Alvadas glittered beneath the afternoon sun that shone down upon the city with a skeptical light, uncertain whether such a sparkling spectacle might be enough to rival her own redolent rays. She continued to stay aloft, her face still gracing the shimmering city of glass as if, in her indecision, she might as well admire the world below for a time more. A gentle breeze drifted in on the currents of the sea, a slight tang of brine in the air in spite of the distance the city sat away from the rocking waves of the azure expanse. People dotted the streets, some stopping to stare while others carried on; such was the way with the people of Alvadas.

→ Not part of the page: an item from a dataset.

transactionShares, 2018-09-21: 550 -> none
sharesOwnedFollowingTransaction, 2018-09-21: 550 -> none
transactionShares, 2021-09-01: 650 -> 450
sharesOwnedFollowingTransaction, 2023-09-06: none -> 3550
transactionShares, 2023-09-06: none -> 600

A spectacle, however slight, could hold one's attention for only so long before another cropped up, then another. They lived, constantly, in a world where everything was nothing and nothing was everything. To hear an Alvad speak of surprises, it would have to be quite the surprise indeed, and that surprise sat with easel before her and pencil in hand. Wings, tail, and a melancholy sigh in her eyes, the Akvatari was certainly quite the illusion. While rumors of the child of sky and sea had begun to spread through the city so intrigued by novelties and paraphernalia of the paranormal, such things often circulate at such a rate it was difficult to tell fact from fiction. That fact might be so one day and fiction the next, an ever changing set of laws that governed every Alvad's thoughts with a suggested command: what you see is not always what is there, but what is there is often what you see.

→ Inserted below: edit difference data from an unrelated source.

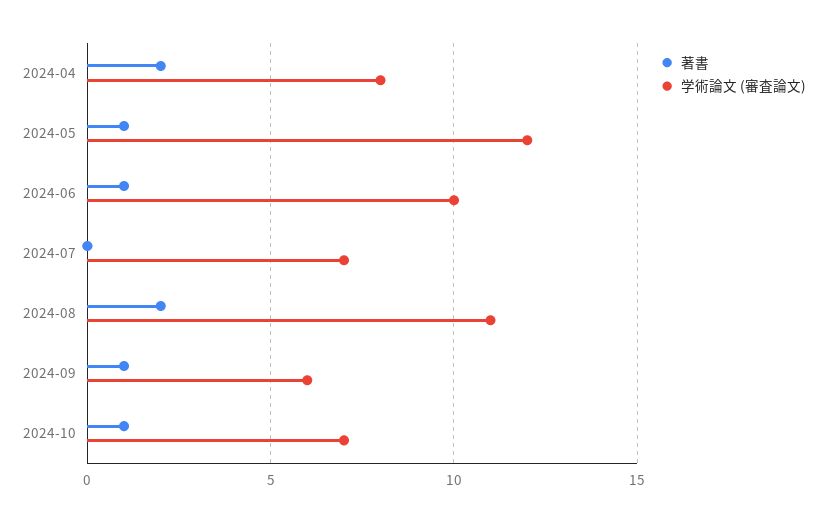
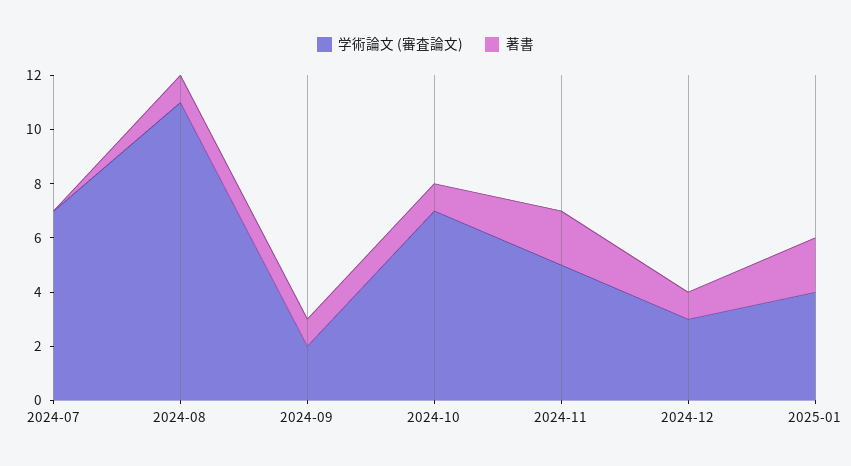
著書, 2024-04: 2 -> none
学術論文 (審査論文), 2024-04: 8 -> none
著書, 2024-05: 1 -> none
学術論文 (審査論文), 2024-05: 12 -> none
著書, 2024-06: 1 -> none
学術論文 (審査論文), 2024-06: 10 -> none
著書, 2024-08: 2 -> 1
学術論文 (審査論文), 2024-09: 6 -> 2
学術論文 (審査論文), 2024-11: none -> 5
著書, 2024-11: none -> 2
学術論文 (審査論文), 2024-12: none -> 3
著書, 2024-12: none -> 1
学術論文 (審査論文), 2025-01: none -> 4
著書, 2025-01: none -> 2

Though some of the people stop to stare and chat with little reason to hide their words about the concentrated artist who sat quite snuggly on the corner of a street, tucked between a scintillating pair of shrubs, only one approached her. If the Akvatari was considered a foreign oddity, the woman who strode with both confidence and a lilting fluidity was a local eccentricity. The skin about her eyes were coated in silvery hues of blue and green, a mirror of her lips that sat lush and azure emerald beneath the most peculiar of mustaches: a curl of rusty tentacles that languidly stretched from side to side, occasionally playing with her chin or ear as she moved. Her head was completely bald, and her eyebrows small cousins to her mustache, skin smooth and creamy like a yellow ivory. She wore a tight fitting camise, deep blue in hue, with a knee high skirt that hung at an angle from her hips, reminiscent of the great tendrils of weed that grew beneath the ocean's surface.

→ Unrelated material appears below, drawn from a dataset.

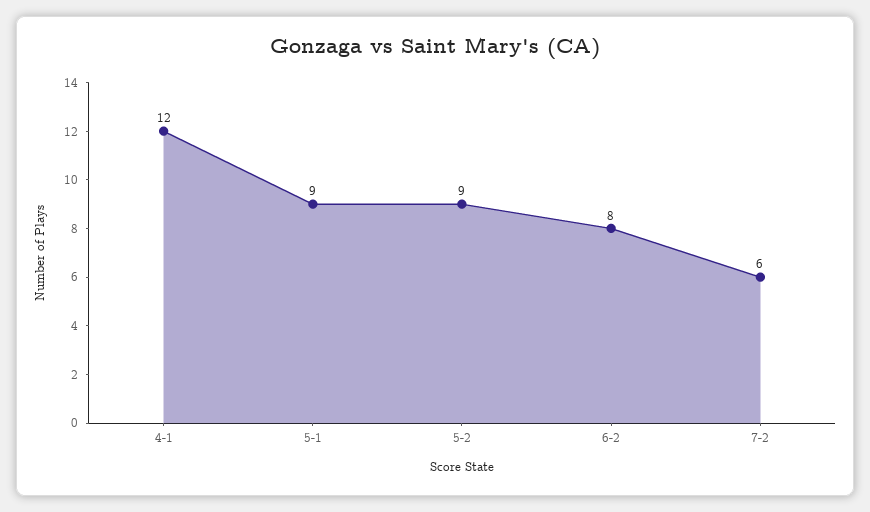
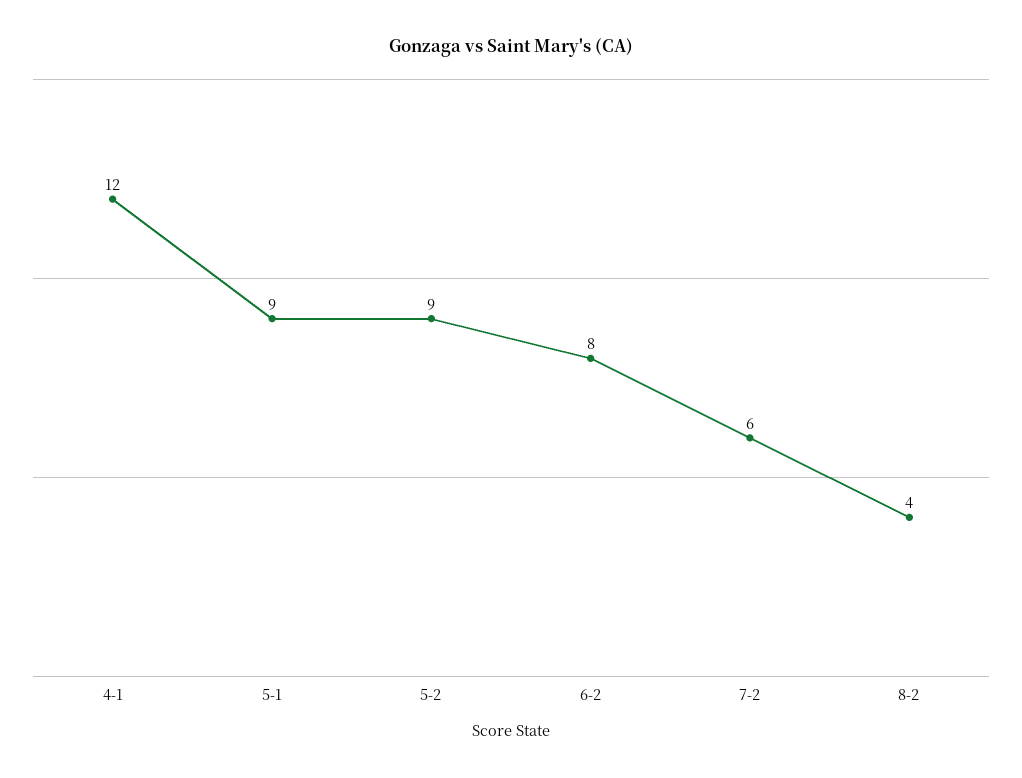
8-2: none -> 4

She stopped before the Akvatari, her wriggling brows rising in a pensive contemplation as she tapped a tentacled finger against her chest in thought, her elbow supported by a shelled claw of similar tone as her more aquatic appendages. The woman did not speak for a time, her bright blue eyes gazing with a hungry perusal at the work the Akvatari continued, lost in her concentration. When words did find their way into the open air between them, it was several ticks after Trista had glanced up and halted her work. Her voice was deep, rolling, and heady. The baritone timbre was, perhaps, a surprising sort coming from so slight a woman, but in Alvadas, it was expected to expect the unexpected.
"A half familiar and a half not... I cannot place you." Her tentacled hand extended, the writhing skin sizzling into the shape of a jelly fish's tendrils, gently weaving through the Akvatari's ruddy locks. "My attentions are not often captured, I ask you forgive my intrusion." The woman stepped back then, her feet having, at some point, shrunk into two pointed tips of a crab's leg, the shell wrapping up over the once smooth skin to disappear into her skirt's folds. With a flowing curtsy, the woman introduced herself. "I am she who is called The Sea; a Speaker, a dreamer, and one who is quite curious who you might be." Her brows raised again, though this time in question and with the spiky spines of an urchin's armor. "I have heard whispers, but so many voices in a city such as this often carry with them a hint of fallacy." A smile broke across her face, pointed teeth, though well groomed, bore shark like in the afternoon's light, "But true you are, at least so far."
Those who had stopped to regard the Akvatari had been joined by others. Where ever a Speaker was to be found, there was almost never a reason; and that lack of purpose, in and of itself, was an alluring draw to a people so fascinated by the spontaneous nature of their beloved city. Voices had fallen to whispers of speculation and intrigue as Trista began to respond, and the glittering reflections of those gathered dotted the various gleam of the buildings and street around them. What had once been a point of passing had grown into a spectacle in and of itself, as was the way of Alvadas.